Work required:
The required output is all lines below that contain the word "wrap".

Code change snippets:
Segment Open

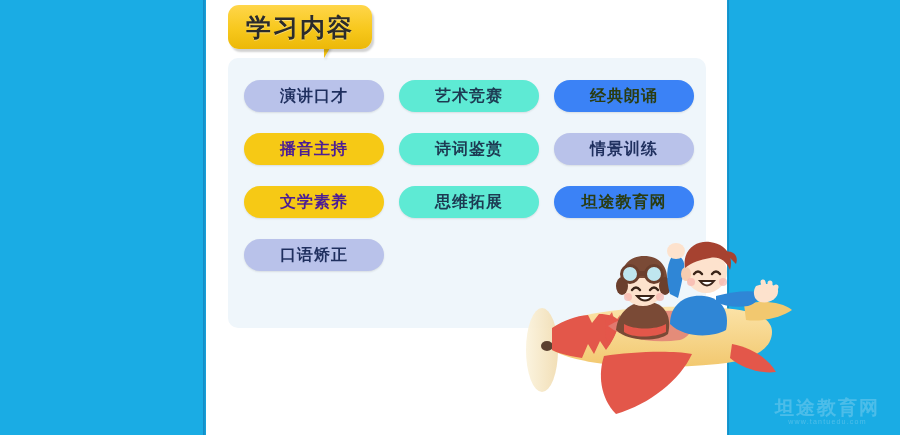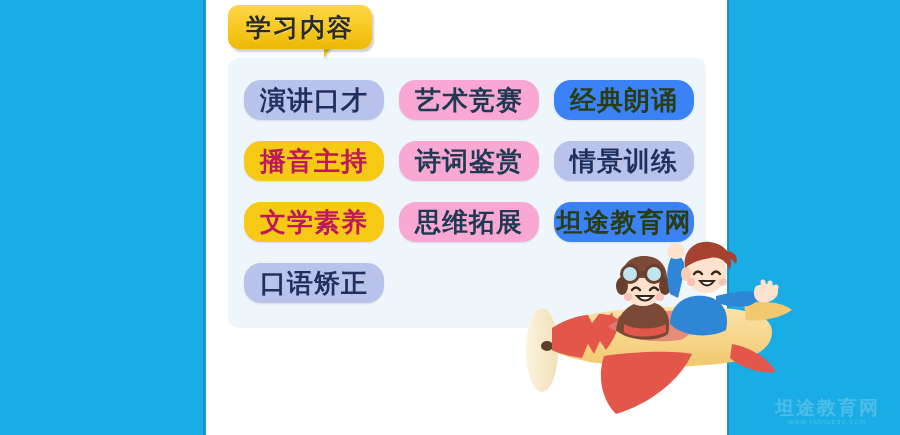--- a/index.html
+++ b/index.html
@@ -83,38 +83,38 @@
     position: absolute;
     left: 38px; top: 80px;
     width: 450px;
     display: grid;
     grid-template-columns: 140px 140px 140px;
     column-gap: 15px;
     row-gap: 21px;
     z-index: 3;
   }
   .tag {
-    height: 40px;
+    height: 32px;
     border-radius: 17px;
     display: flex;
     align-items: center;
     justify-content: center;
-    font-size: 26px;
+    font-size: 16px;
     font-weight: bold;
     letter-spacing: 1px;
     box-shadow: 0 1px 2px rgba(0,0,0,0.10);
   }
   .tag.empty {
     background: transparent;
     box-shadow: none;
   }
   .tone-lavender { background: #b9c2ea; color: #1f2f5e; }
-  .tone-mint     { background: #f9a8d4; color: #1d3a52; text-align: center; }
+  .tone-mint     { background: #5eead4; color: #1d3a52; text-align: center; }
   .tone-green    { background: #3b82f6; color: #2a3c12; }
-  .tone-gold     { background: #f6c915; color: #be185d; }
+  .tone-gold     { background: #f6c915; color: #4c1d95; }
 
   
   .plane-wrap {
     position: absolute;
     left: 520px; top: 238px;
     width: 300px; height: 197px;
     z-index: 6;
   }
   .plane-wrap svg { display: block; }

Segment Closed

Task result:
   .plane-wrap {
   .plane-wrap svg { display: block; }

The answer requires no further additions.